The Life and Soul of the Party: This is chick lit by a bloke. It's nothing major, it's well written and the author is very good at characterisation, but it's just a book. It's a year in the life of 6 friends. It's mostly sad, it doesn't end well, but it's a good enough read.

Persepolis by Marjane Satrapi: This is fabulous. I was given this by a friend and I am very glad. It's the story of a girl growing up in Iran, about the revolution and the war, written entirely in cartoon format. Fascinating, thought provoking and clever... and I've lost it. I think I've subconsciously hidden it because I had to use my brain. Sigh.
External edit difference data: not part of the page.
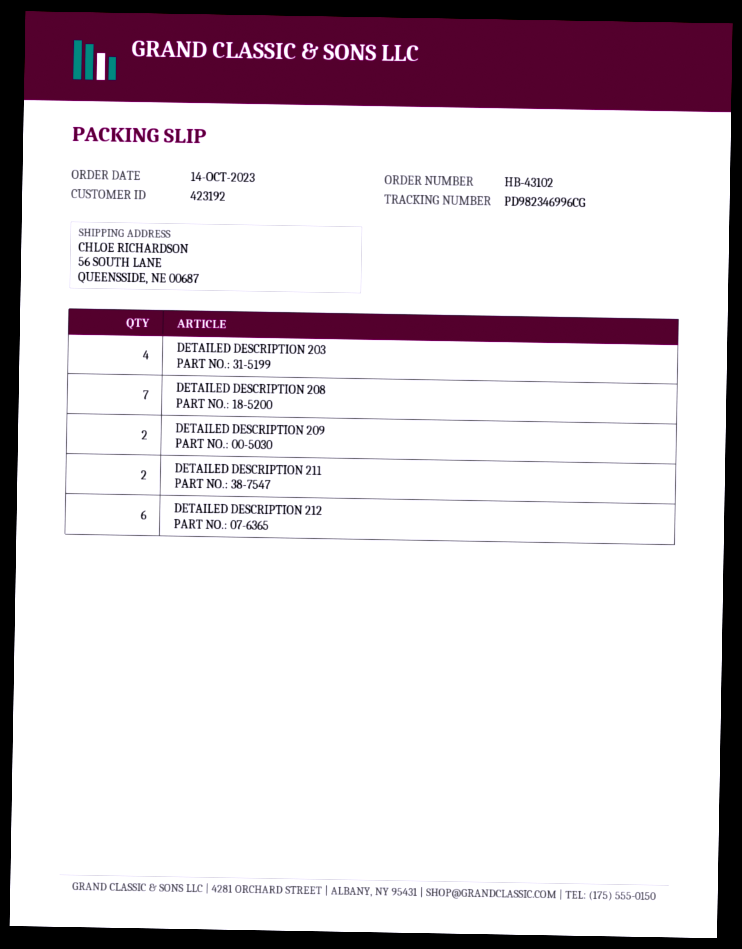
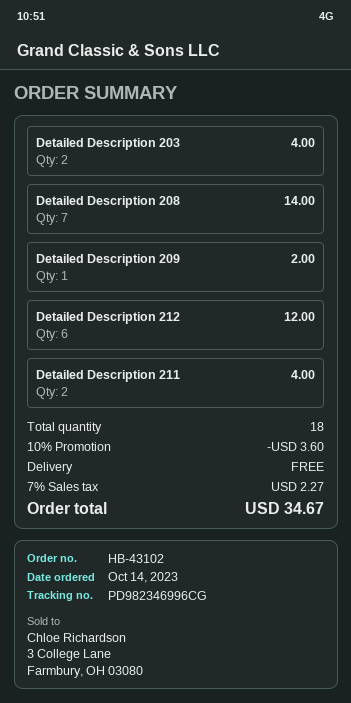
DETAILED DESCRIPTION 203: 4 -> 2
DETAILED DESCRIPTION 209: 2 -> 1

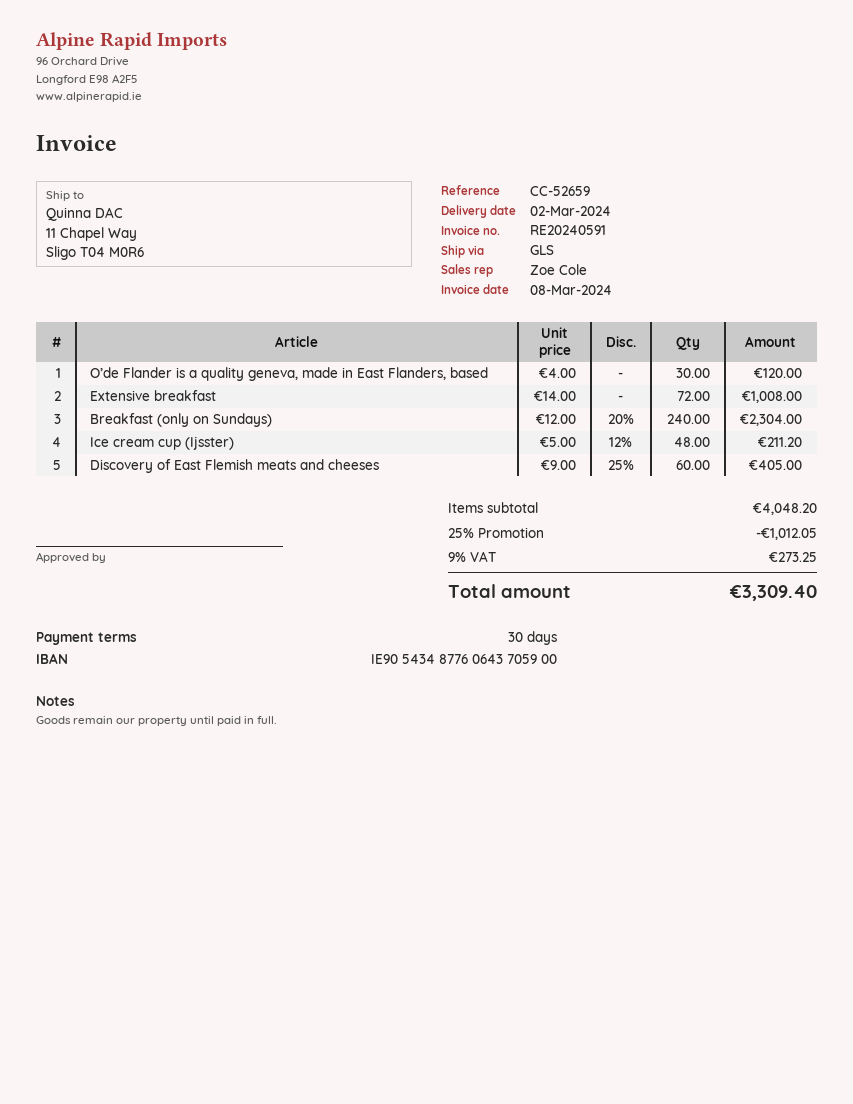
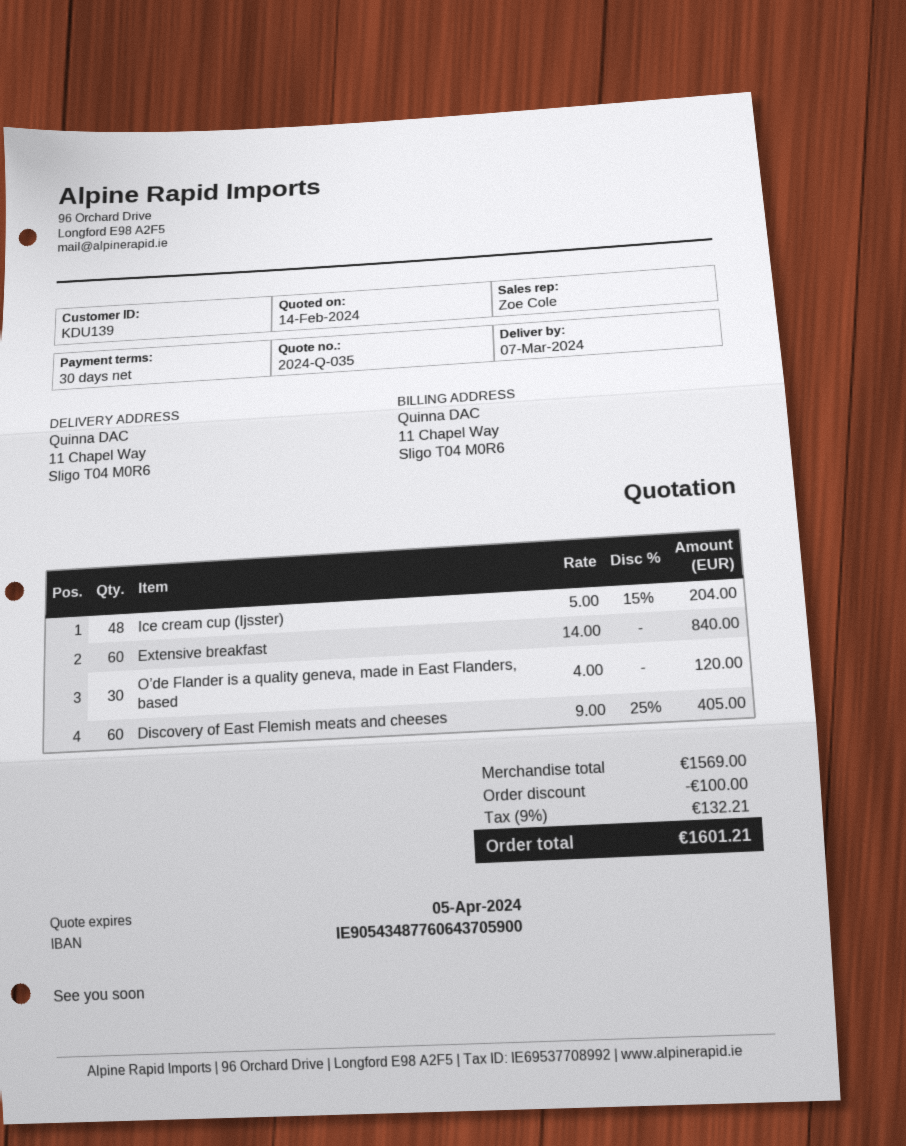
delivery date: 2024-03-02 -> 2024-03-07
Extensive breakfast: 72 x 14.00 = 1008.00 -> 60 x 14.00 = 840.00
Breakfast (only on Sundays): 240 x 12.00 - 20% = 2304.00 -> none
Ice cream cup (Ijsster): 48 x 5.00 - 12% = 211.20 -> 48 x 5.00 - 15% = 204.00
subtotal: 4048.20 -> 1569.00
discount: 1012.05 -> 100.00
tax: 9% = 273.25 -> 9% = 132.21
total: 3309.40 -> 1601.21

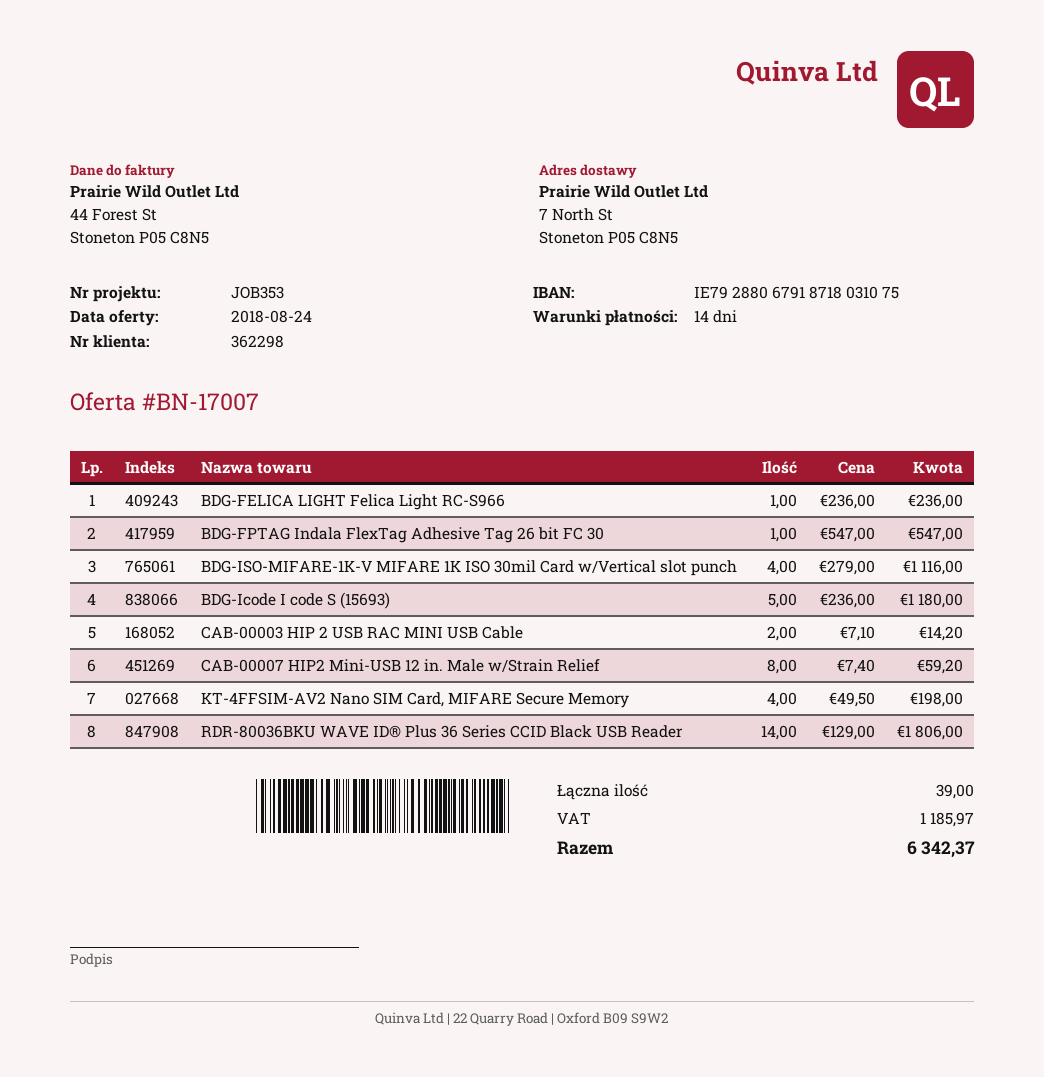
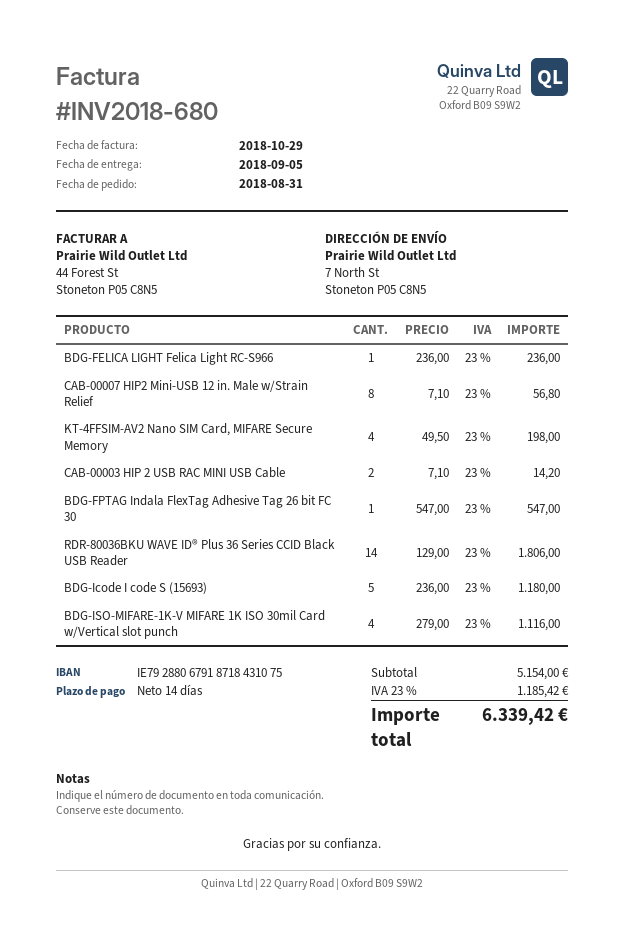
bank account: IE79288067918718031075 -> IE79288067918718431075
CAB-00007 HIP2 Mini-USB 12 in. Male w/Strain Relief: 8 x 7.40 = 59.20 -> 8 x 7.10 = 56.80
tax: 1185.97 -> 1185.42
total: 6342.37 -> 6339.42

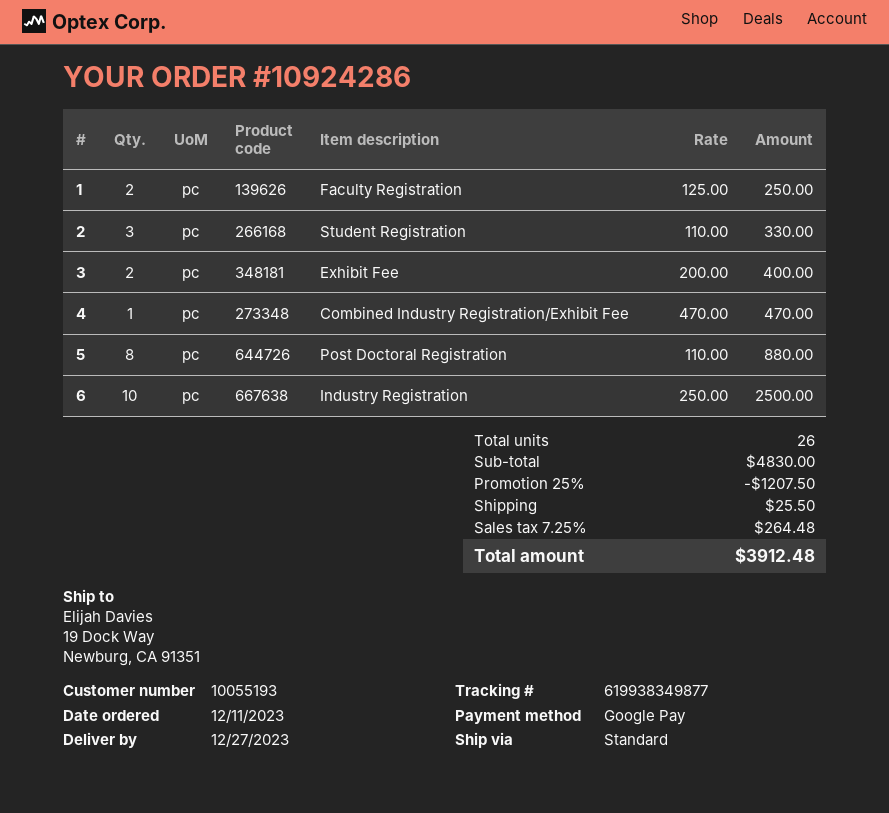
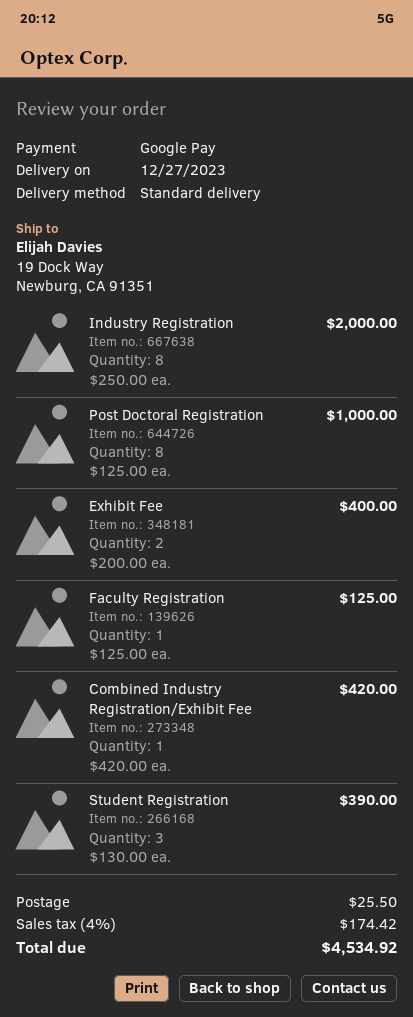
Faculty Registration: 2 x 125.00 = 250.00 -> 1 x 125.00 = 125.00
Student Registration: 3 x 110.00 = 330.00 -> 3 x 130.00 = 390.00
Combined Industry Registration/Exhibit Fee: 1 x 470.00 = 470.00 -> 1 x 420.00 = 420.00
Post Doctoral Registration: 8 x 110.00 = 880.00 -> 8 x 125.00 = 1000.00
Industry Registration: 10 x 250.00 = 2500.00 -> 8 x 250.00 = 2000.00
discount: 25% = 1207.50 -> none
tax: 7.25% = 264.48 -> 4% = 174.42
total: 3912.48 -> 4534.92

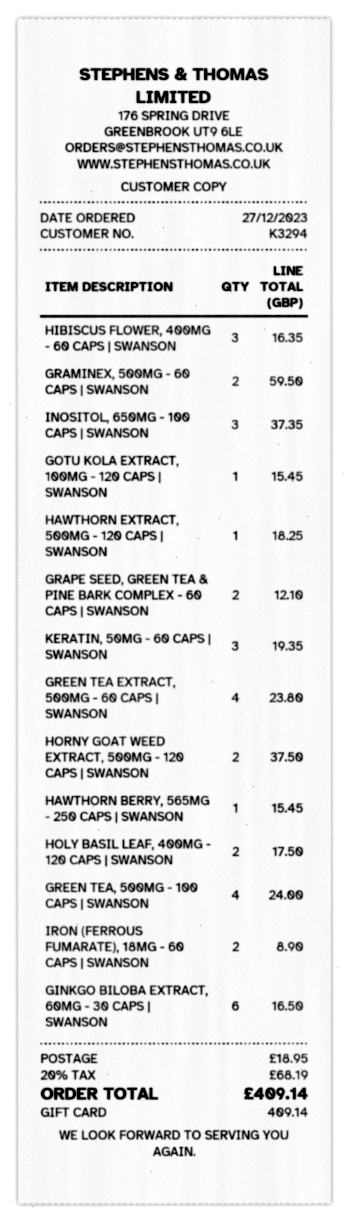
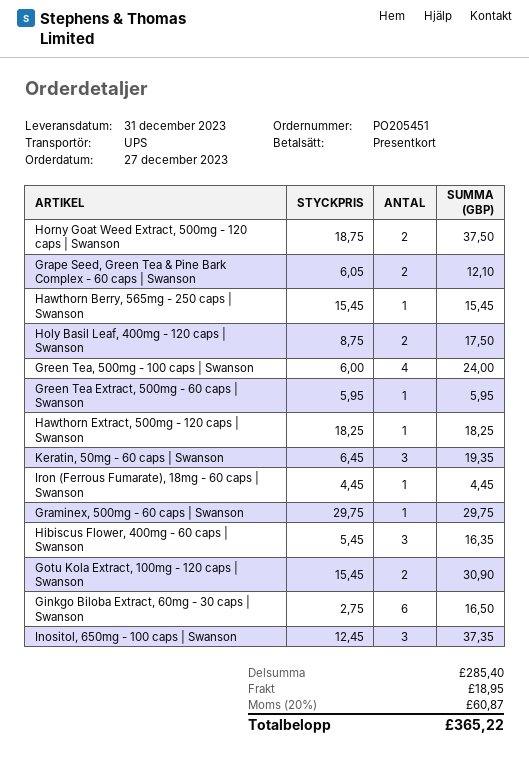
GRAMINEX, 500MG - 60 CAPS | SWANSON: 2 for 59.50 -> 1 for 29.75
GOTU KOLA EXTRACT, 100MG - 120 CAPS | SWANSON: 1 for 15.45 -> 2 for 30.90
GREEN TEA EXTRACT, 500MG - 60 CAPS | SWANSON: 4 for 23.80 -> 1 for 5.95
IRON (FERROUS FUMARATE), 18MG - 60 CAPS | SWANSON: 2 for 8.90 -> 1 for 4.45
tax: 20% = 68.19 -> 20% = 60.87
total: 409.14 -> 365.22

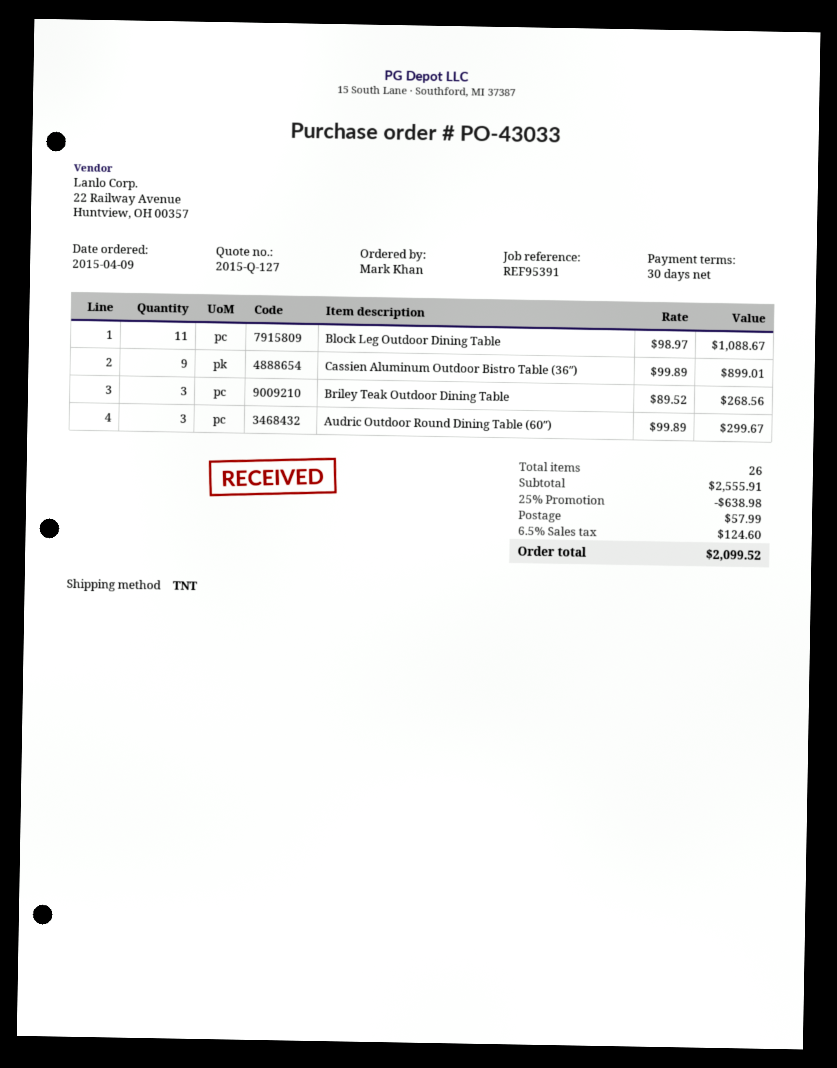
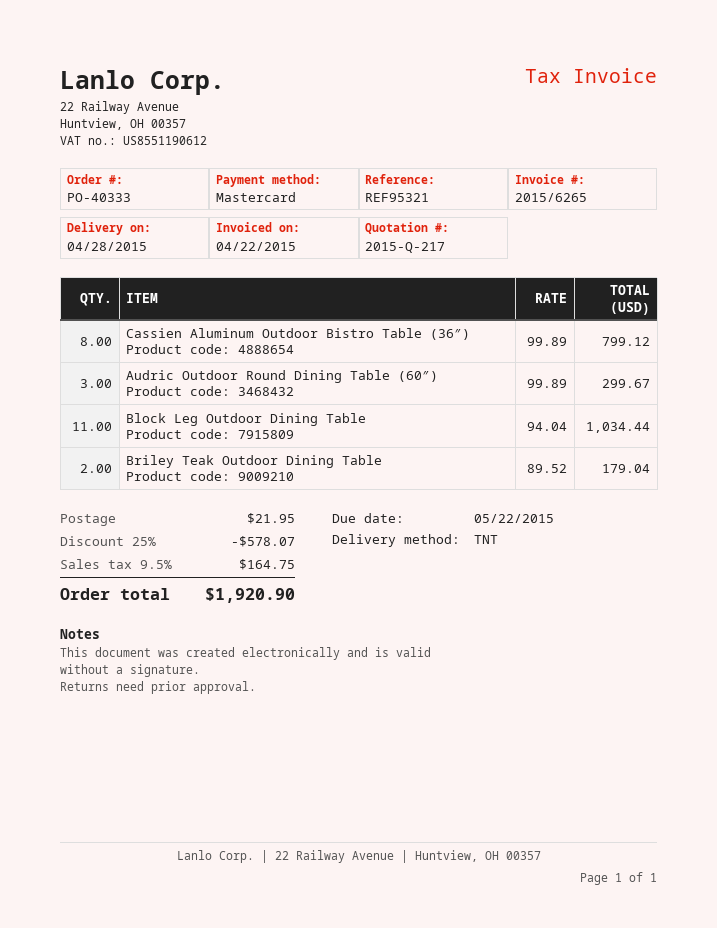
quote number: 2015-Q-127 -> 2015-Q-217
order number: PO-43033 -> PO-40333
reference: REF95391 -> REF95321
Block Leg Outdoor Dining Table: 11 x 98.97 = 1088.67 -> 11 x 94.04 = 1034.44
Cassien Aluminum Outdoor Bistro Table (36″): 9 x 99.89 = 899.01 -> 8 x 99.89 = 799.12
Briley Teak Outdoor Dining Table: 3 x 89.52 = 268.56 -> 2 x 89.52 = 179.04
discount: 25% = 638.98 -> 25% = 578.07
shipping: 57.99 -> 21.95
tax: 6.5% = 124.60 -> 9.5% = 164.75
total: 2099.52 -> 1920.90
All You Need is Love by Carole Matthews: I hated this. I have no idea why I finished it. It's diabolically bad. I've read Carole Matthews' books before and enjoyed them, I'm sure, but this is awful. The protaginist is prissy, goodly, annoying and unlikeable. Flawless, a perfect citizen, never done anything wrong, yada, yada. She has a son of ten, born when she was 17, (but that was an dodgy condom, naturally, she would never have intentionally taken such a risk) and she's a model mother. In a sink estate in Liverpool, which is reiterated every paragraph or so. She has a handsome, kind, funny, generally brilliant ex boyfriend who she has dumped for being unambitious, but because she's so damned perfect, he remains in love with her and is around being generally supportive and great all the time. She meets Mr Rich, Perfect and Jawdroppingly Handsome and, obviously, he falls madly in love with her. She is uneasy about it, because even though she's perfect, she struggles to fit in with his lifestyle, being from the afore-oft-mentioned sink estate. Meantime she gets the council to give her some massive grant to help tidy up the estate and her sheer perfection and general greatness mean that people from the council turn up to join in the work, because they thought they might like help, and the hoodies discover that they love gardening and they don't need to vandalise things any more. Just in case things weren't splendid enough for everyone, Superwoman (she does actually refer to herself as that)'s son steals the ex-boyfriend's paintings and gives them to the Tate Liverpool, who adore them, buy them, and secure a massive commission for the ex boyfriend. Superwoman meantime turns down Mr RPJ-H's marriage proposal because she doesn't want to leave her beloved estate. No, to be fair, she doesn't think it's right for her son. He's better on the estate where he's loved than with lots of money and a stepfather than doesn't relate well to a child he doesn't know. Or something.
There must be a humour to this, it must be something that I'm completely missing. There must be, it must just be my decaying brain, it must be an Ben Elton-esque parody on these type of book... or this is the one of the worst books ever written.

And now I am ignoring all the books I own and am reading Sourcery by Terry Pratchett. One page per sitting...

Monday, 25 May 2009


I may have mentioned previously that I got an iPhone and I'm rather fond of it.

The one bugbear I HAD with it was iTunes. It's a bit temperamental, it loses songs occasionally, which may be the fault of the server they live on, it may be a Windows thing. I know not. I shout at it relatively often. It takes forever and a day to get all the music nicely imported and matched up with album art and the gapless playback thing done (I never listen to albums in order: why can't I turn it off?). It has moments of being rather slow. I don't like to think about what they can know about me. It worries me. The final straw came when I realised the suicide of my computer meant I had completely lost some purchased music.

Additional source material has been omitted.